On the road~青山繁晴の道すがらエッセイ~

2006-10-17 03:09:22

眠いって、恐ろしい





▼ゆうべ、イギリス大使館で、英国海軍の駐在武官らと話しているとき、じぶんの根深い疲れを感じないではいられなかった。
 相手が「青山さん、あのときの、あの話ね」と、じっくり(英語で)話しかけてくれるのだが、頭の芯がぼんやりしていて、思い出せない。

 そのうち、人柄のよさそうな、雰囲気の柔らかな男性と立ち話になった。
 困ったなぁ、見た顔だなぁと思いつつ、やっぱり頭がぼぉーっとしていて、思い出せない。
 ぼくに同行していた研究員が名刺交換をして、その名刺をちらりと見て、ぼくは、やれやれ、どなたなのか分かったよと安心して、こう言った。
「ところで、オーストラリア海軍は、北朝鮮の核実験に制裁を加えるための臨検に参加しますか?」

 その感じのよい男性は、え?なに?という顔になった。
 ぼくは、ぼんやり頭のまま、こう付け加えた。「参加しないという説もあるけど、オーストラリア海軍の伝統からして、きっと参加されるでしょう、ね?」

 すると男性は、ああーっという感じで、こう言った。
「わたしは、オーストラリアではなくて、オーストリアですね」
 あちゃちゃー。
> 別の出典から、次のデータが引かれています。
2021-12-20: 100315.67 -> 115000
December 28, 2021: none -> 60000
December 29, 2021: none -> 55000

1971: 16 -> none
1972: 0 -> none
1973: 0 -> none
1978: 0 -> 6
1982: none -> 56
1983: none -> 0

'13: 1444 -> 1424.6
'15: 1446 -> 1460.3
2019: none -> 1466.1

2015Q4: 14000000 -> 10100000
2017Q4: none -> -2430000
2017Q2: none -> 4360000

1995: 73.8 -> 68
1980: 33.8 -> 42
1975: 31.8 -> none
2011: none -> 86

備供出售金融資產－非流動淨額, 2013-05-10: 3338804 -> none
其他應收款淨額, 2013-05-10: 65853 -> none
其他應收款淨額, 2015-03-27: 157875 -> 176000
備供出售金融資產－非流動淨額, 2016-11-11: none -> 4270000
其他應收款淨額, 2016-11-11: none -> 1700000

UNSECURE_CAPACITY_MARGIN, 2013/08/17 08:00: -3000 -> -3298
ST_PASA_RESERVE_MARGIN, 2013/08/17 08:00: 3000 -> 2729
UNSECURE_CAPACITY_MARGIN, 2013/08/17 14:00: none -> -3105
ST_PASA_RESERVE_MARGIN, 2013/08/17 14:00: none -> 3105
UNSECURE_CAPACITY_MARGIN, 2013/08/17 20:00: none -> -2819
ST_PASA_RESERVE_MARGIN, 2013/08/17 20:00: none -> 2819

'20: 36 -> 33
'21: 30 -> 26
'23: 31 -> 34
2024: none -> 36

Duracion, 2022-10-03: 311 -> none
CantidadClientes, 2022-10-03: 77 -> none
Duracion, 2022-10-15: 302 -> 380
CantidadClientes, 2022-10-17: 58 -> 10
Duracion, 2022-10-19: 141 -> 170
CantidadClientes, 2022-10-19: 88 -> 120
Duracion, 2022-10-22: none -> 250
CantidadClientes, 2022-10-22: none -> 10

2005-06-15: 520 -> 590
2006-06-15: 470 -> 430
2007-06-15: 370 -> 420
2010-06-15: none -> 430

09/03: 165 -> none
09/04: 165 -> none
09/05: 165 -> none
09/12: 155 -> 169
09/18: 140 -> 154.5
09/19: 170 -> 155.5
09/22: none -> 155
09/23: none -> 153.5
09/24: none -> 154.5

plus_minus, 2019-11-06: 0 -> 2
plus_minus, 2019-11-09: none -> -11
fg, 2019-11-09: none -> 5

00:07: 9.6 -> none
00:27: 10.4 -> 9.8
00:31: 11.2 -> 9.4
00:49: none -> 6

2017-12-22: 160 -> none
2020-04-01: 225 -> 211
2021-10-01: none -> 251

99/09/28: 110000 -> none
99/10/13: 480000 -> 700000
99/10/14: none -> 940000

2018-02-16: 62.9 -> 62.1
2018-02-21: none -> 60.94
そうだった、このひとは、ヨーロッパの伝統豊かな国家オーストリア政府の高官だ。

 ぼくは「ごめんなさい、勘違いしました」とすぐさま頭を下げ、「オーストリアには海軍がないですもんね」と言った。
 彼は、あははと笑い、そうですねと言いながら、さぁーと去っていってしまった。
 オーストリアは、かつて大帝国としてイタリアの一部を領有していた時代には、誇り高い海軍を持っていた。
 いまは、海に面した領土がないから、空軍と陸軍、特殊部隊しかない。
 つまりぼくは、ユーモアでその場をしのごうとして、オーストリアの政府高官があんまり言われたくないことを言ったのかも知れない。
 重ねがさね、ごめんなさい…。


▼そして夜、帰宅して、きょう超多忙を縫って、会員へ配信した「東京コンフィデンシャル・レポート」で、数字の単位を間違えたことに気づいた。
 核実験をめぐって、爆弾量を「トン」と書くところを、なんと「キログラム」としてしまった。
 決してイージー・ミスが出ないように気を付けてきたから、こんな間違いは初めてだ。

 こりゃ、疲労と言うだけではなく、とにかく睡眠不足、あるいは睡眠ゼロがもう、これ以上は無理というところに来ているらしい。
 そう思いつつ、今夜ももう、未明3時をすぎたよ。

 あと4時間ほどで、テレビ朝日の「スーパーモーニング」に生出演するために、出発しなきゃいけない。
 1時間でも、ぐっと寝るように、ビールを、のも。
 夜明けまえのビール、なんか、愉しいね。



*写真は、黒部ダムへ続く、地中深くの「インクライン」です。
 すなわち、工事に従事するひとびとが犠牲者を出しながら掘り進めた、地中のケーブルカーのための縦穴です。
 このインクラインを完成させて、人を拒む秘境にようやく、多くの工事従事者を送り込み、物資を運んでいったのです。
 画面の左にみえる小さな白い点が、出口。下にみえる銀色の箱が、ケーブルカーです。

 この日本の電源を造るために、工事で命を落としたひとは、前にも書いたように171人にものぼりました。
 このひとびとのことを思えば、ぼくだって、身体も命も張らねばなりません。